I wish the authors of this post gave us a heads up beforehand. It put our users at unnecessary risk.

At Jenkins project, We've published a mitigation script (https://jenkins-ci.org/content/mitigating-unauthenticated-re...) while we work out a better fix for users.

wglb10y ago

It seems that users have already been at unnecessary risk, given In fact, even though proof of concept code was released OVER 9 MONTHS AGO, none of the products mentioned in the title of this post have been patched, along with many more.

needusername10y ago

Has anybody reported anything? The commons project seems to have been made aware of this just this weekend through third parties. If nobody reported anything no wonder it didn't get fixed.

1 more reply

paulddraper10y ago

Geez. That sucks.

I guess they really wanted those minutes of fame.

sprkycoOP10y ago

One thing I really liked about the write-up is the thoroughness that everything was explained. Nothing was assumed. The author explains what burp is why it was used. Broke down the basics in a high level and the touched on the simple things. Showed exploits in multiple frameworks. Really a well done article just from a write-up perspective let alone the impact of the issue.

devonkim10y ago

Anyone actually have a CVE I can reference in talks to leadership so I can not look like a neckbeard security geek that's acting self-important?

wglb10y ago

Unclear if there is one yet: https://cve.mitre.org/cgi-bin/cvekey.cgi?keyword=InvokerTran...

wglb10y ago

https://cubistramblings.wordpress.com/2015/11/10/weblogic-vu...

el_duderino10y ago

Kenn White said it best: "This will get very ugly: unpatched, full remote exec on Java-based web svcs that use a popular serialization library

toyg10y ago

To be fair, it's not really "remote": he attacked communication channels that are almost invariably maintained deep "behind the firewall". If you are exposing Weblogic's or Websphere's admin ports to the internet, you have bigger problems. A competent setup (I know, a rarity in the enterprise world) will also use encrypted channels for administrative protocols (both WL and WS can do that very easily). A competent application developer (I know, a rarity in the enterprise world) will not send serialized java objects on plaintext over the internet (among other things, it's horribly inefficient).

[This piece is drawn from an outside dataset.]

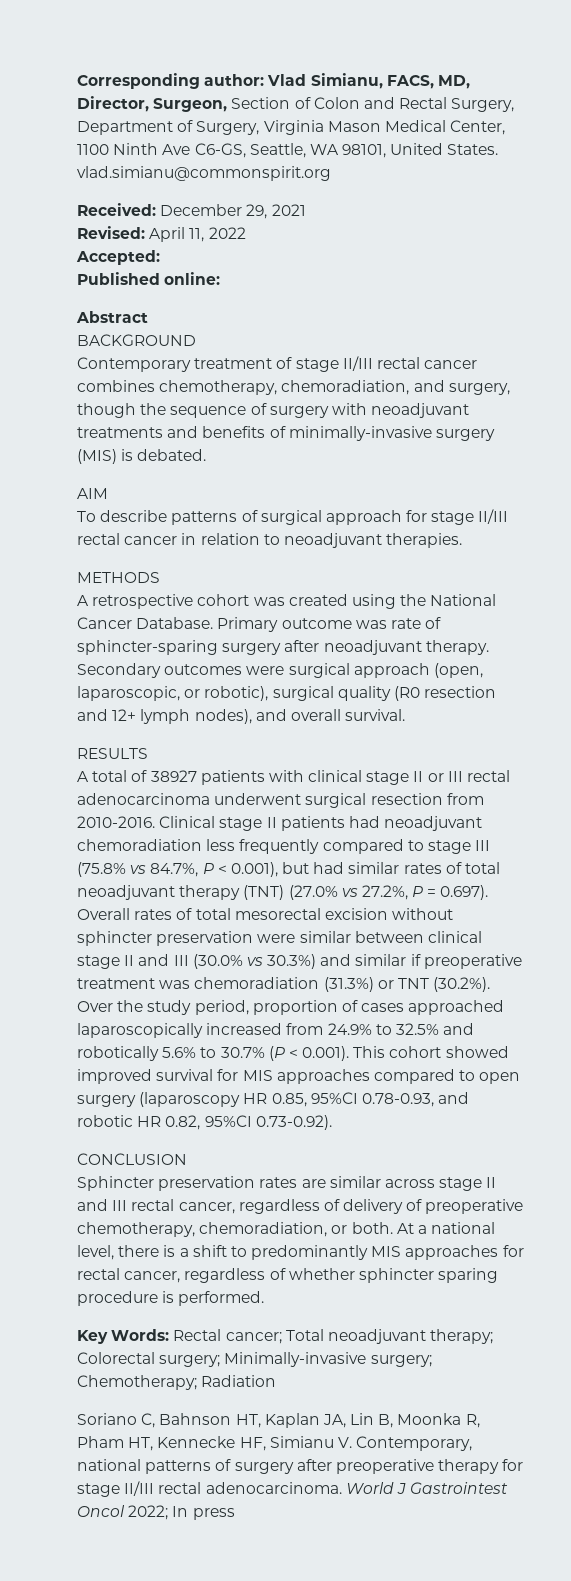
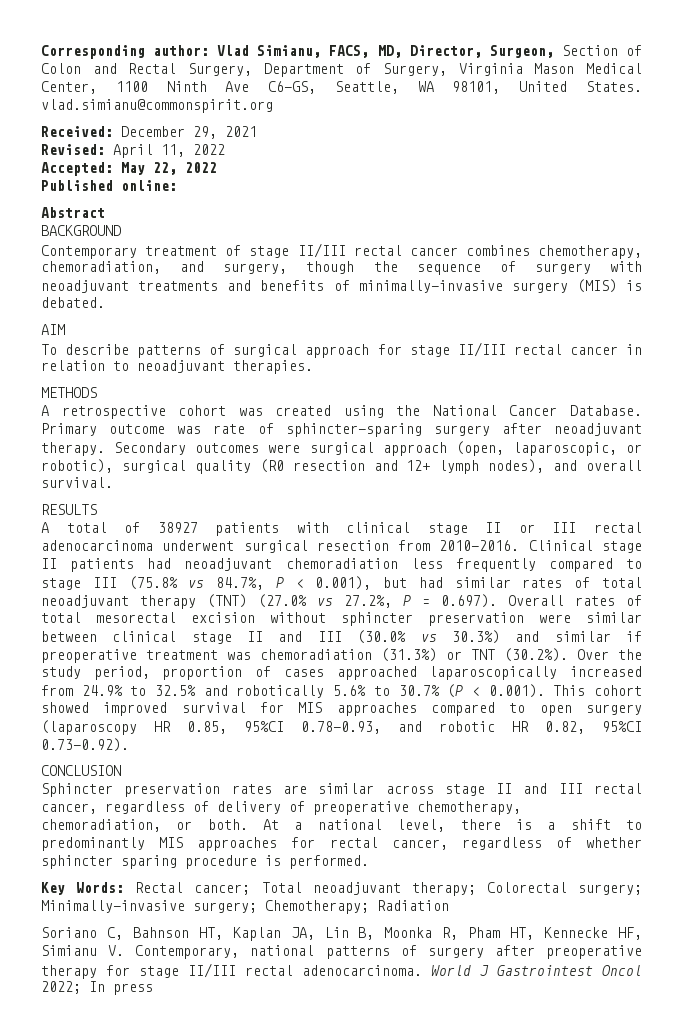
- Accepted:
+ Accepted: May 22, 2022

This is just one of 23432542574358 attack vectors that can be deployed across intranets and already are routinely ignored, and a hard one at that. It should be patched, and it's a bit shameful to leave it lingering for more than a year, but it's hardly the end of the world.

devonkim10y ago

A big problem with a lot of enterprise application security models nowadays is that if you don't assume that your network has been compromised and that there's active attackers in your network already, you're pretty much setting yourself up for a Home Depot and Target situation. Nevermind that both of these companies are having record sales and stock valuations, enterprise security in practice is more about compliance and dealing with the cost of auditors / regulators showing up and slowing your business down than about loss of revenue and customer safety. Because if people really cared that much about companies that messed up their security, Apple would have had tanking iPhone sales, everyone would have flocked to Lowe's, and Wal-Mart would be picking up where Target's market share went down - none of these things are true at all, in fact the precise opposite.

Companies use deep packet inspection systems on their networks that can actively block packets that look malicious like this attack though, and it's how a lot of enterprises aren't hacked to smithereens every day despite the unfathomable incompetence of so many people working on "critical" applications. I had to deal with an issue where an application was not sending back Ajax requests on occasion that was causing a lot of panic, and it turned out that the reply sent back was being blocked due to a network packet inspection device actively blocking the response because it detected HTTP headers that matched an Apache vulnerability from 2002.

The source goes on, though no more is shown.